Kind of offsets picking up quality road wins in places like SA and Por when you lose these type of games


----------



## futuristxen (Jun 26, 2003)

How is Lebron not all-defense? Our defense is ****ty without him right now.


----------



## LostInGeorgia (Jun 29, 2006)

seattle might score 40 points on us in the first quarter....and the 2nd quarter....and the third quarter....


----------



## Benedict_Boozer (Jul 16, 2004)

futuristxen said:


> What about trading for Watson?


Lebron wants Jason Kidd :biggrin:


----------



## futuristxen (Jun 26, 2003)

Maybe Hughes will play hard tonight since Lebron is out? We didn't have him the last time Lebron was injured.


----------



## LostInGeorgia (Jun 29, 2006)

futuristxen said:


> Maybe Hughes will play hard tonight since Lebron is out? We didn't have him the last time Lebron was injured.
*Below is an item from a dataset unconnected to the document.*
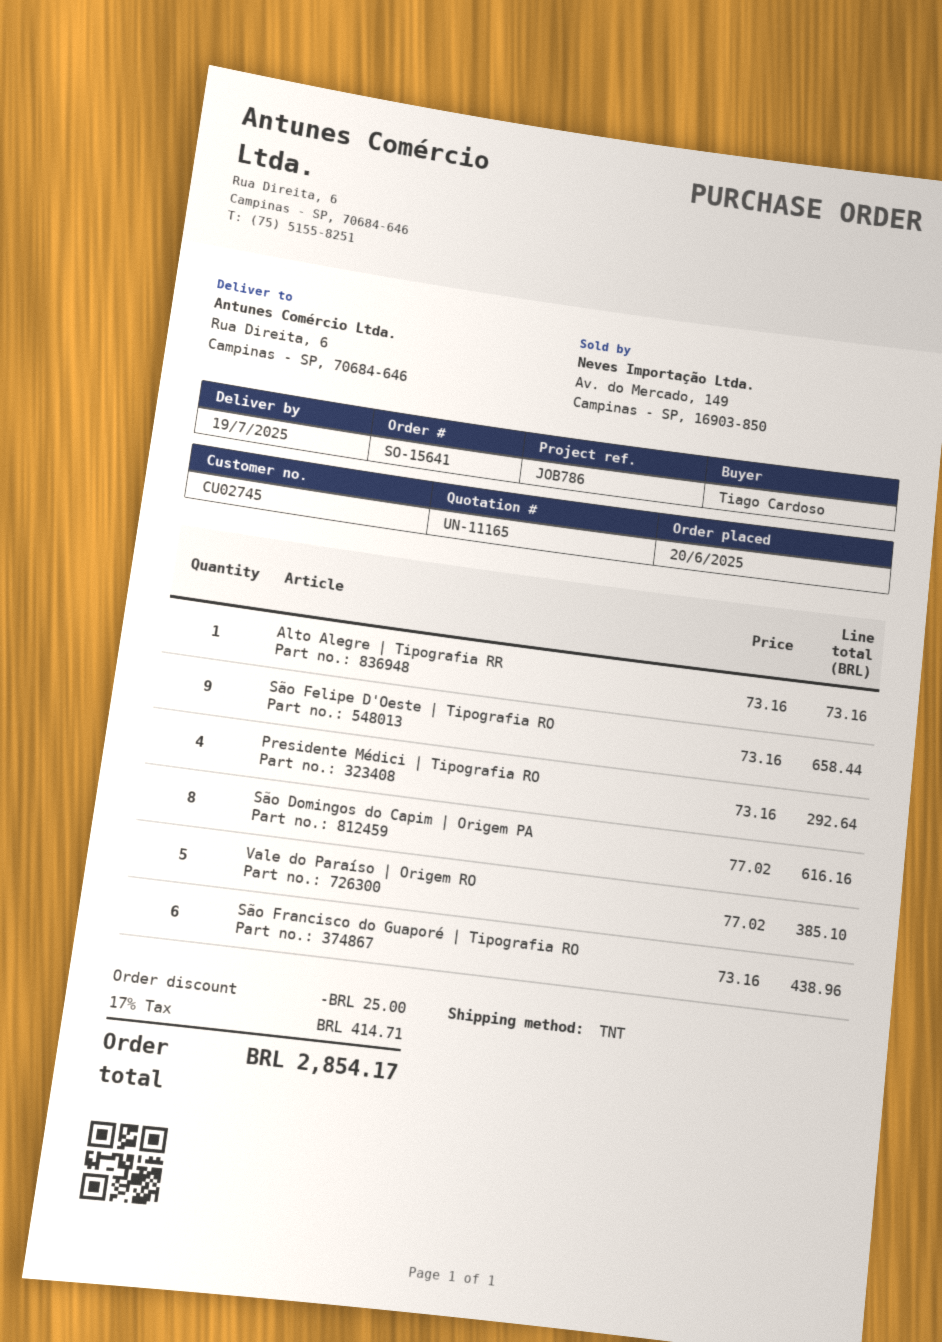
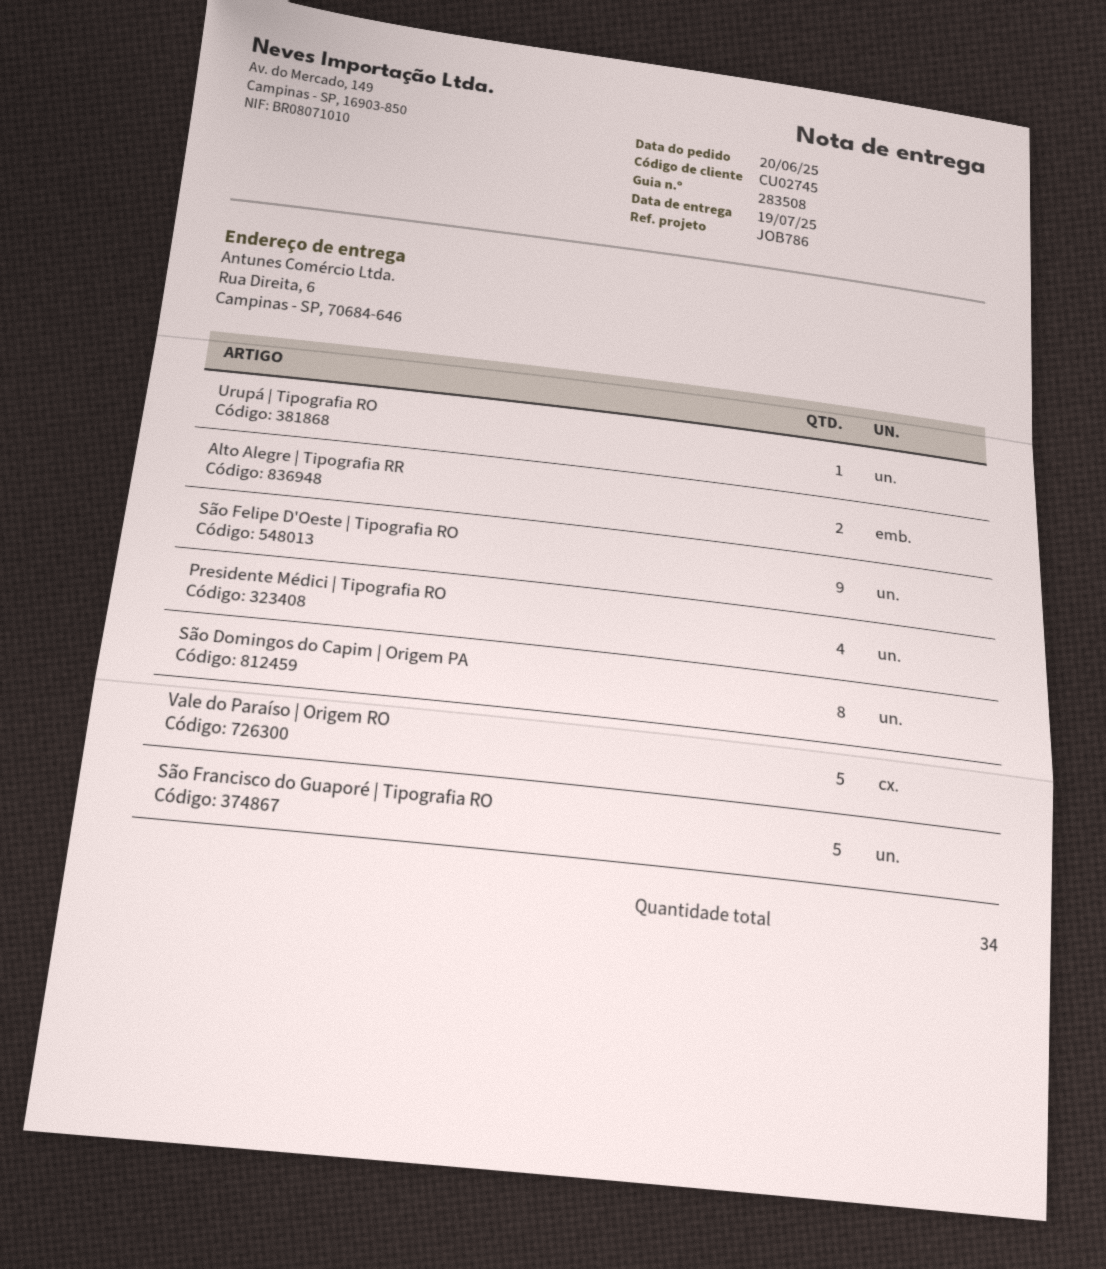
Alto Alegre | Tipografia RR: 1 -> 2
São Francisco do Guaporé | Tipografia RO: 6 -> 5
Urupá | Tipografia RO: none -> 1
larry has already made his quota for baskets made for the next 2 weeks tonight, he's done


----------



## Benedict_Boozer (Jul 16, 2004)

Our guys need to man up and find a way to win this game. These are NBA players, guys like Gooden need to STEP UP


----------



## Benedict_Boozer (Jul 16, 2004)

Keep shooting Boobie - take the midrange there


----------



## Benedict_Boozer (Jul 16, 2004)

LOL @ Marshall :lol:


----------



## futuristxen (Jun 26, 2003)

Marshall Had No [email protected]!!!!


----------



## remy23 (Aug 15, 2002)

I hope LeBron's ready to go next game. I don't want to watch another game with him on the bench.


----------



## Benedict_Boozer (Jul 16, 2004)

What is wrong with our DEFENSE? I don't know if I can watch this massacre anymore


----------



## Pioneer10 (Sep 30, 2004)

This is really depressing.

I guess I shouldn't be too dissappointed we're also missing Sasha and AV


----------



## Brandname (May 24, 2006)

It's to the point where I hardly even want to watch if Lebron isn't playing. This team just looks completely overwhelmed without him.


----------



## Benedict_Boozer (Jul 16, 2004)

Brandname said:


> It's to the point where I hardly even want to watch if Lebron isn't playing. This team just looks completely overwhelmed without him.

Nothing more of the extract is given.